Hi and welcome to this talk on SRE best practices
for API design. I'm Navendu and in this
session we will look into how development can development teams
can build reliable APIs. We will look into what reliability
means for APIs and reliability issues
in a traditional API design. We will also look into
how SRE fit into API development pipelines,
and we will top it off with SRE and devop centric
best practices for API development with an
API gateway. Before we
mourn a little bit about me I am Navendu
and I'm a developer advocate at API seven AI.
I currently contribute to Apache API six,
which is a cloud native API gateway.
I was also a cloud native computing foundation open source maintainer
and I also help Google Summer of code and LFX
mentees to help start their open
source contribution journey. And you can reach out to me
on Twitter, I'm mostly active there. If you have any operations or
if you would like to discuss things further, feel free to reach out to me
over at Twitter. All right, let's start
the session by discussing about reliability.
What does it mean to be reliable?
So if you
are a seller of an API, you might
have slas,
you might quote to your customers that your
API is 99.9%,
has a 99.9% uptime.
But uptime can be a myopic view of
what reliability entails.
And even the case of uptime,
it is kind of caused by making sure
that your services don't crash.
There is something more to uptime, or uptime is
the result of some other factors.
So what does it mean to be reliable?
So when talking about reliability, a lot of
teams get tossed around.
These are consistency,
especially in case of APIs. You need
to have your APIs consistent so that
the client applications can produce reproducible results
with your API, and you need to make it
available. So availability directly translates to
what could be the uptime. So we want to make sure that
your API is available
all the time or as expected, and the
consumers of the API don't have app
crashes due to a
lack of response from your API and low
latency. So latency, a service with a high
latency is almost equal to service that is not working.
So basically for a client or for a consumer,
it basically translates to a
failed application. So latency is also an important factor
when it comes to reliability and security.
Secure APIs and secure services are
what are like the pillars
of reliability when it comes to API.
And on top of that, you also need to ensuring you have
status of your API so this goes for
both the development teams and the consumers of the API.
So both of them should be aware of how
their API is performing and what is the status?

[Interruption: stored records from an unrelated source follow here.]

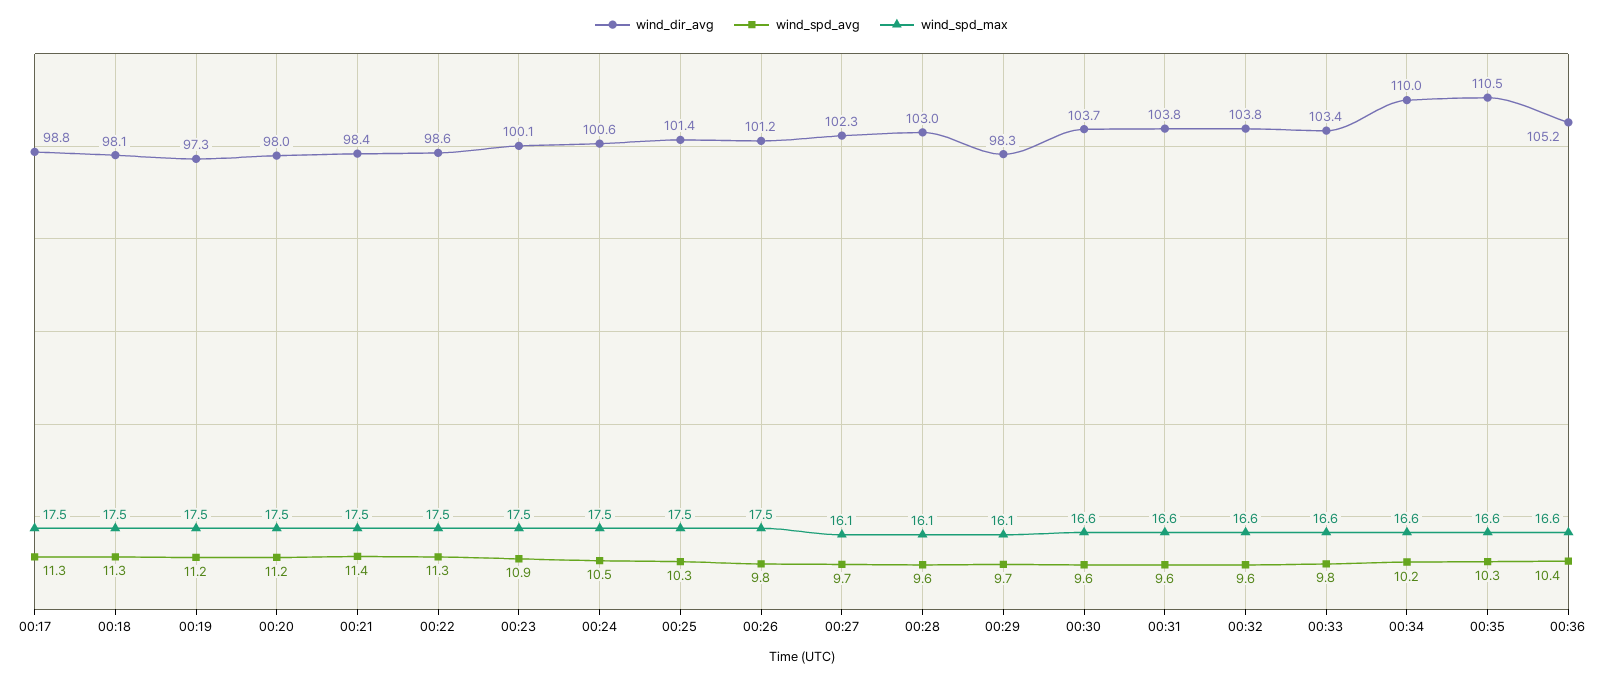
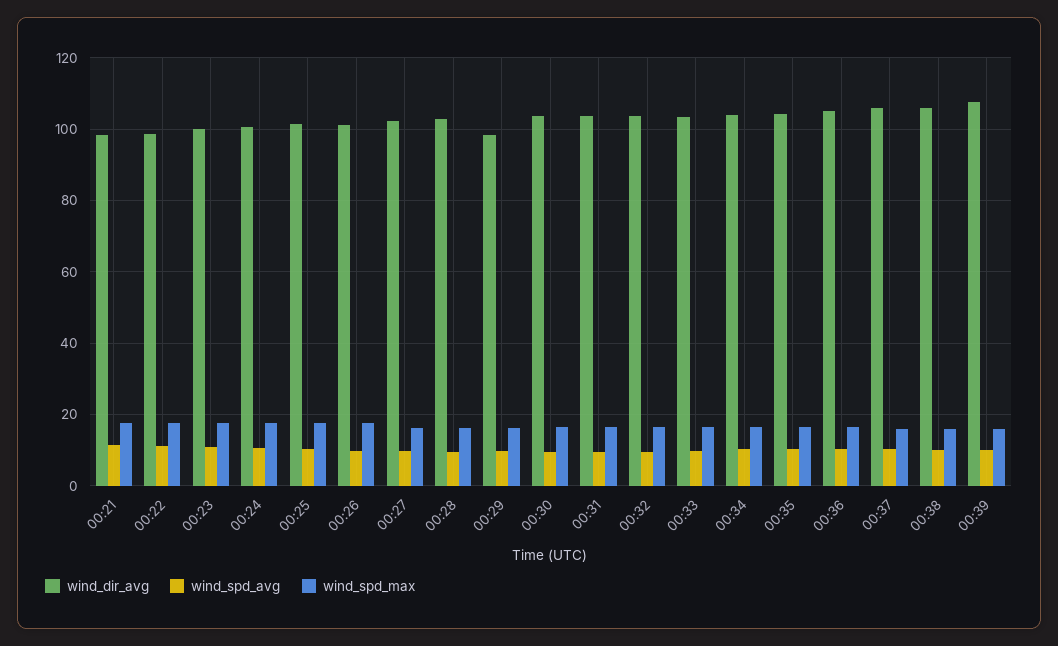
wind_dir_avg, 00:17: 98.8 -> none
wind_spd_avg, 00:17: 11.3 -> none
wind_spd_max, 00:17: 17.5 -> none
wind_dir_avg, 00:18: 98.1 -> none
wind_spd_avg, 00:18: 11.3 -> none
wind_spd_max, 00:18: 17.5 -> none
wind_dir_avg, 00:19: 97.3 -> none
wind_spd_avg, 00:19: 11.2 -> none
wind_spd_max, 00:19: 17.5 -> none
wind_dir_avg, 00:20: 98 -> none
wind_spd_avg, 00:20: 11.2 -> none
wind_spd_max, 00:20: 17.5 -> none
wind_dir_avg, 00:34: 110 -> 104
wind_dir_avg, 00:35: 110.5 -> 104
wind_dir_avg, 00:37: none -> 106
wind_spd_avg, 00:37: none -> 10
wind_spd_max, 00:37: none -> 16
wind_dir_avg, 00:38: none -> 106
wind_spd_avg, 00:38: none -> 10
wind_spd_max, 00:38: none -> 16
wind_dir_avg, 00:39: none -> 108
wind_spd_avg, 00:39: none -> 10
wind_spd_max, 00:39: none -> 16

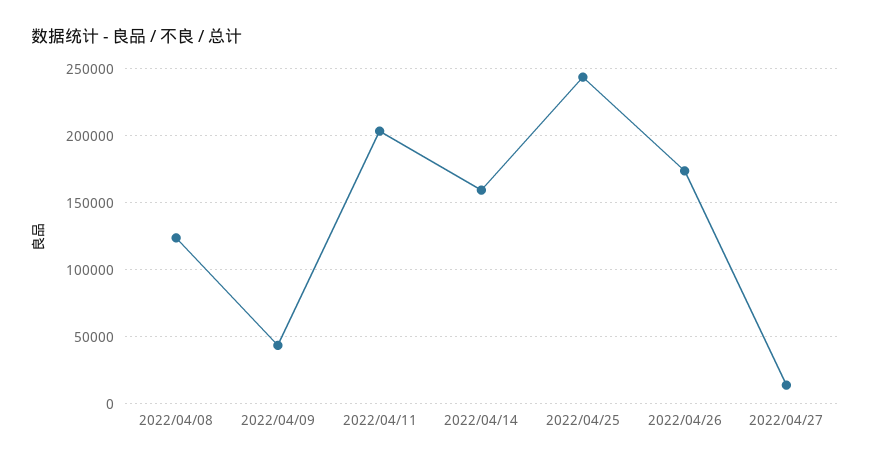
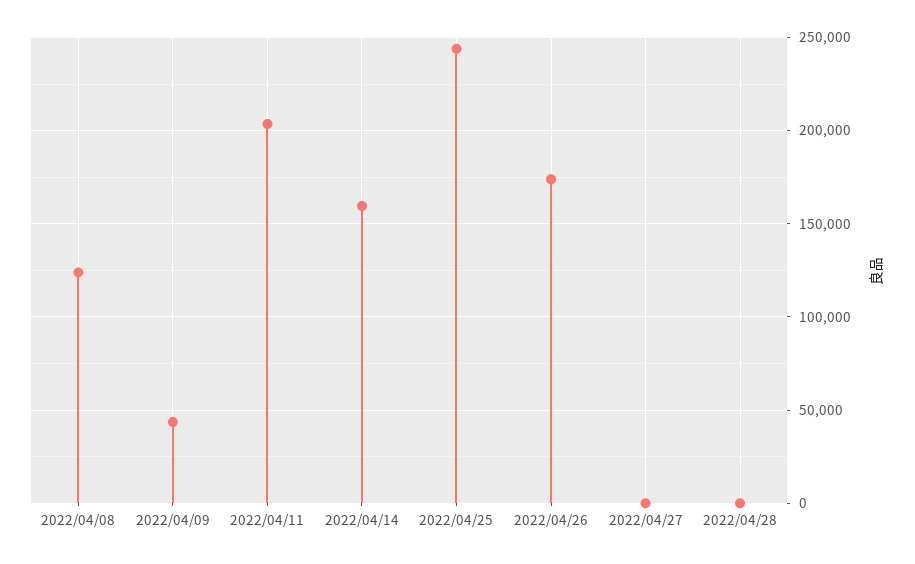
2022/04/27: 15000 -> 0
2022/04/28: none -> 0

Is it up right now or is there some
redirects configured or that sort of things? We will look into this
further. So I want to emphasize
on the point that reliability is more than just the
uptime. And for
this talk I will use the term microservice
loosely. It may need
not be a cloud native microservice, it can be your application,
servers or anything that is serving
your API to your consumers. So traditionally
you will have more than one client
for your API, and I am representing it here
by different applications running on different platforms.
Yes. Let's look into
some of the problems you face with
traditional API architectures that
will be of your concern as a site reliability
engineer. So we talked about
all the different pillars of reliability or
different aspects of reliability,
and if you want to improve
the reliability of your services, you have to do something about it.
So in a traditional API architecture,
if you want to do something about it, what you will end up doing is
you will have to configure or you'll have to add something
new to each of your service, each of your endpoints.
So these endpoints
basically could be written in multiple programming languages.
They could have been using different libraries, all sort of things.
So it is not plug and play.
It is more of a tedious job that can waste
a lot of developer hours,
and they are not centralized. So when
you see something like this, it immediately
pops into our mind that this should have been centralized. But in
this case, as the API scales, you also have to
scale your scale, the structure you have set up to ensure
reliability, which is not feasible, which is not sustainable.
So if you are setting up monitoring,
you'll end up having to monitor every service
or maybe every request to the service or
every endpoint in the service. And if you want to set up security,
the same goes, you will have to configure your
security for each of your services. And if you want to set
up something like an authentication, it is also not centralized and you will
end up having to configure them directly
on all your services, which needless to say,
is a lot burden for the developer and
for the maintenance team who works on
it afterwards. And we
can even imagine how difficult it would be to
make new releases. So it will be a
tiring job because you
have to ensure very less downtime or
zero downtime. And we want to ensure that no requests are
interrupted while transitioning to this new
version of the API. So from a traditional
perspective, this seems too difficult to handle.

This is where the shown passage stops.